На картине был изображен ствол дерева, я не помню, называлась картина «Сосна» или цвет вызывал такие ассоциации: теплый рыжий цвет, даже у корней, – таких сосен вообще не бывает! Муравьи черненькими штрихами. Лёня пошел узнавать цену. Я что-то промямлила, Алла настаивала:

– Признайтесь, о чем вы думаете? Только искренне!

Признаться искренне я не могла: я думала, что в углах нашей квартиры скопилось множество картин, картины падают, Майоров их реставрирует, а Диггер может и ногу рядом задрать.

– Я думаю, как мало в нашей жизни живой природы.


Мы выезжаем из города. Голые деревья ждут тепла. Стволы живые, ветви доверчивые. Проезжаем поля, погружаемся в сумрак елок. Девочки попарно разговорились, а в хвосте разминается мужской клуб с пивом и гоготом: картавит Розенблюм, частит Майоров, зловеще басит режиссер из Питера, но поверх всего этого я слышу чмутовский баритон, возбужденный, какой-то нездоровый. Как гнусавый кондуктор, он вдруг возвещает на весь салон:

– Слышь, Ларча?! Мне Ирина Горинская вчера рассказала, что я детей своих ставил на карниз, бабу шантажировал, побуждал к сексу!

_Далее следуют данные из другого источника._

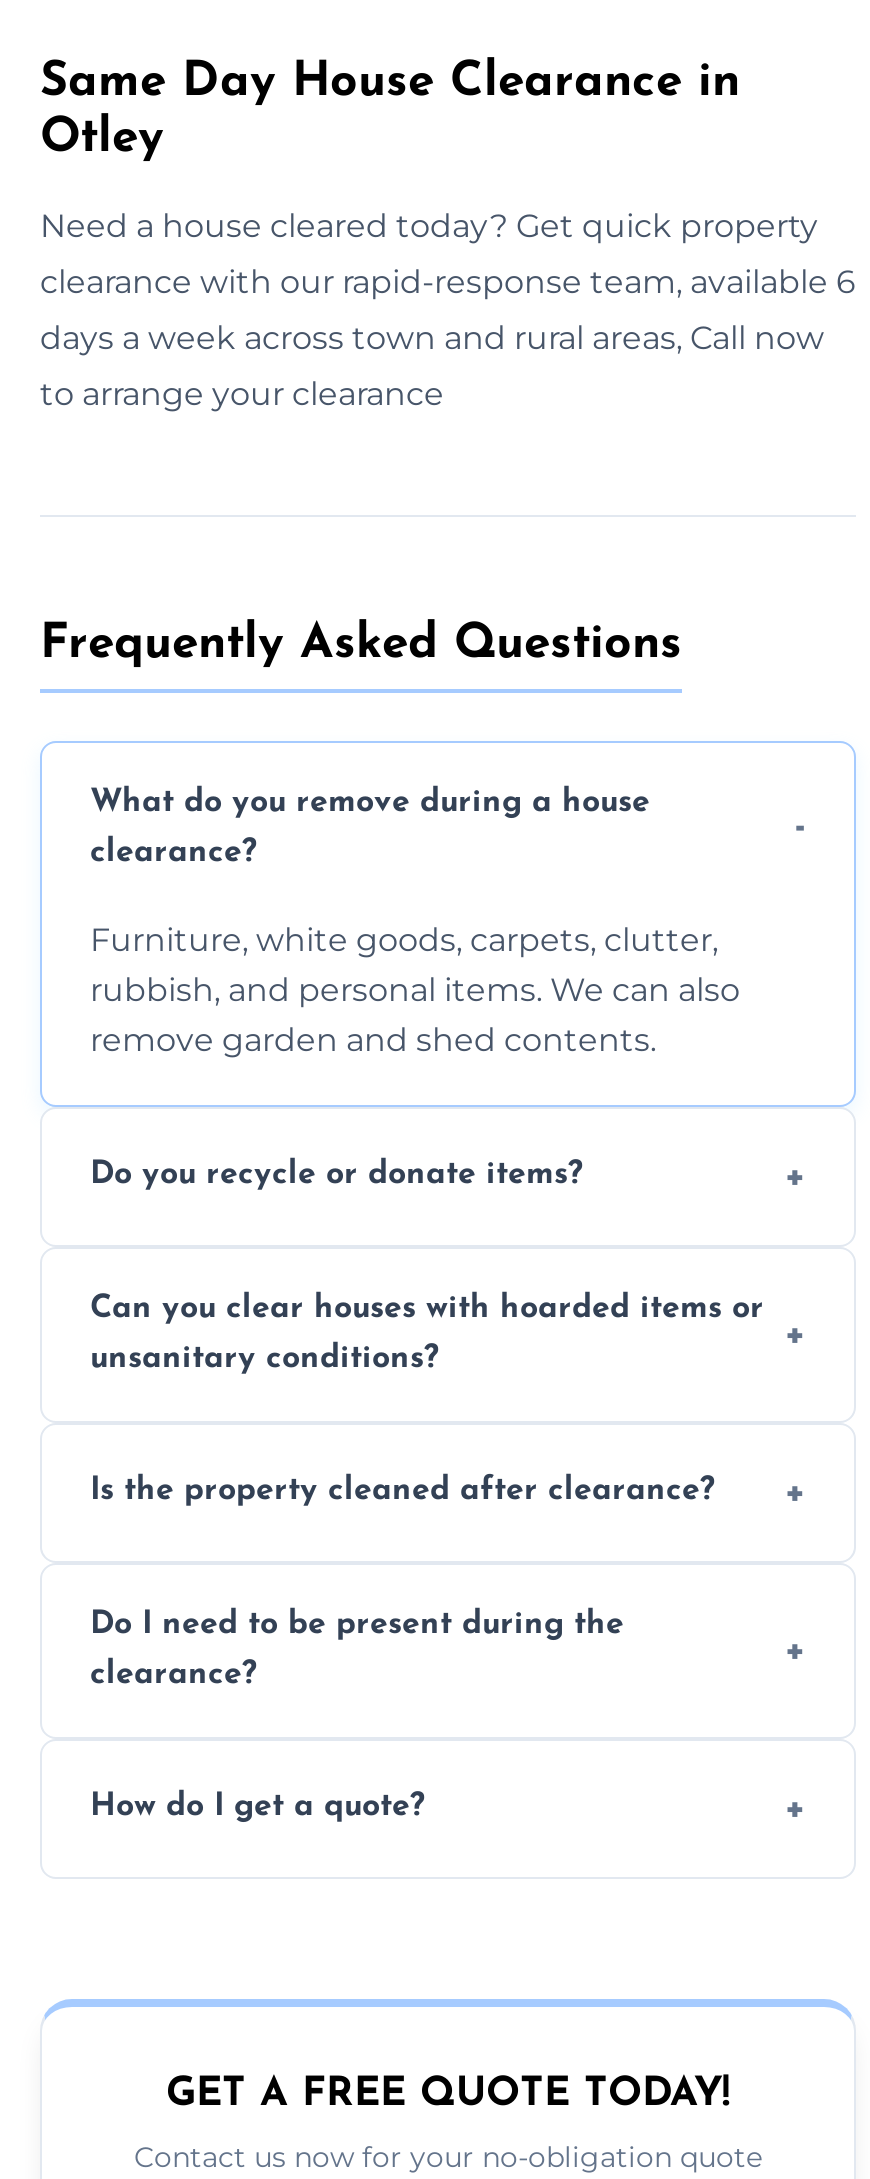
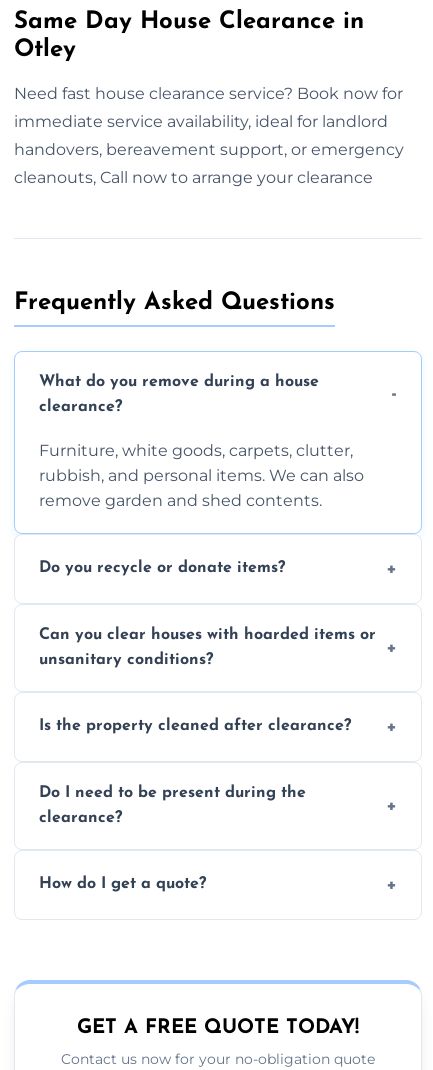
- Need a house cleared today? Get quick property
+ Need fast house clearance service? Book now for

- clearance with our rapid-response team, available 6
+ immediate service availability, ideal for landlord

- days a week across town and rural areas, Call now
+ handovers, bereavement support, or emergency

- to arrange your clearance
+ cleanouts, Call now to arrange your clearance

Кровь ударяет мне в голову, обжигает стыдом, я снимаю шляпу. Не знаю, опровергать или нет – про карниз мне сказал Майоров. Значит, вот чего нужно с ним опасаться! Осторожно поворачиваюсь к Ларисе.

– Бред какой, – отвечает Ларча отчетливо, – мы ведь, как въехали, первым делом решетки поставили.

– Конечно же бред, – соглашаюсь я тихо, возвращая шляпу на голову, – зато какая легенда…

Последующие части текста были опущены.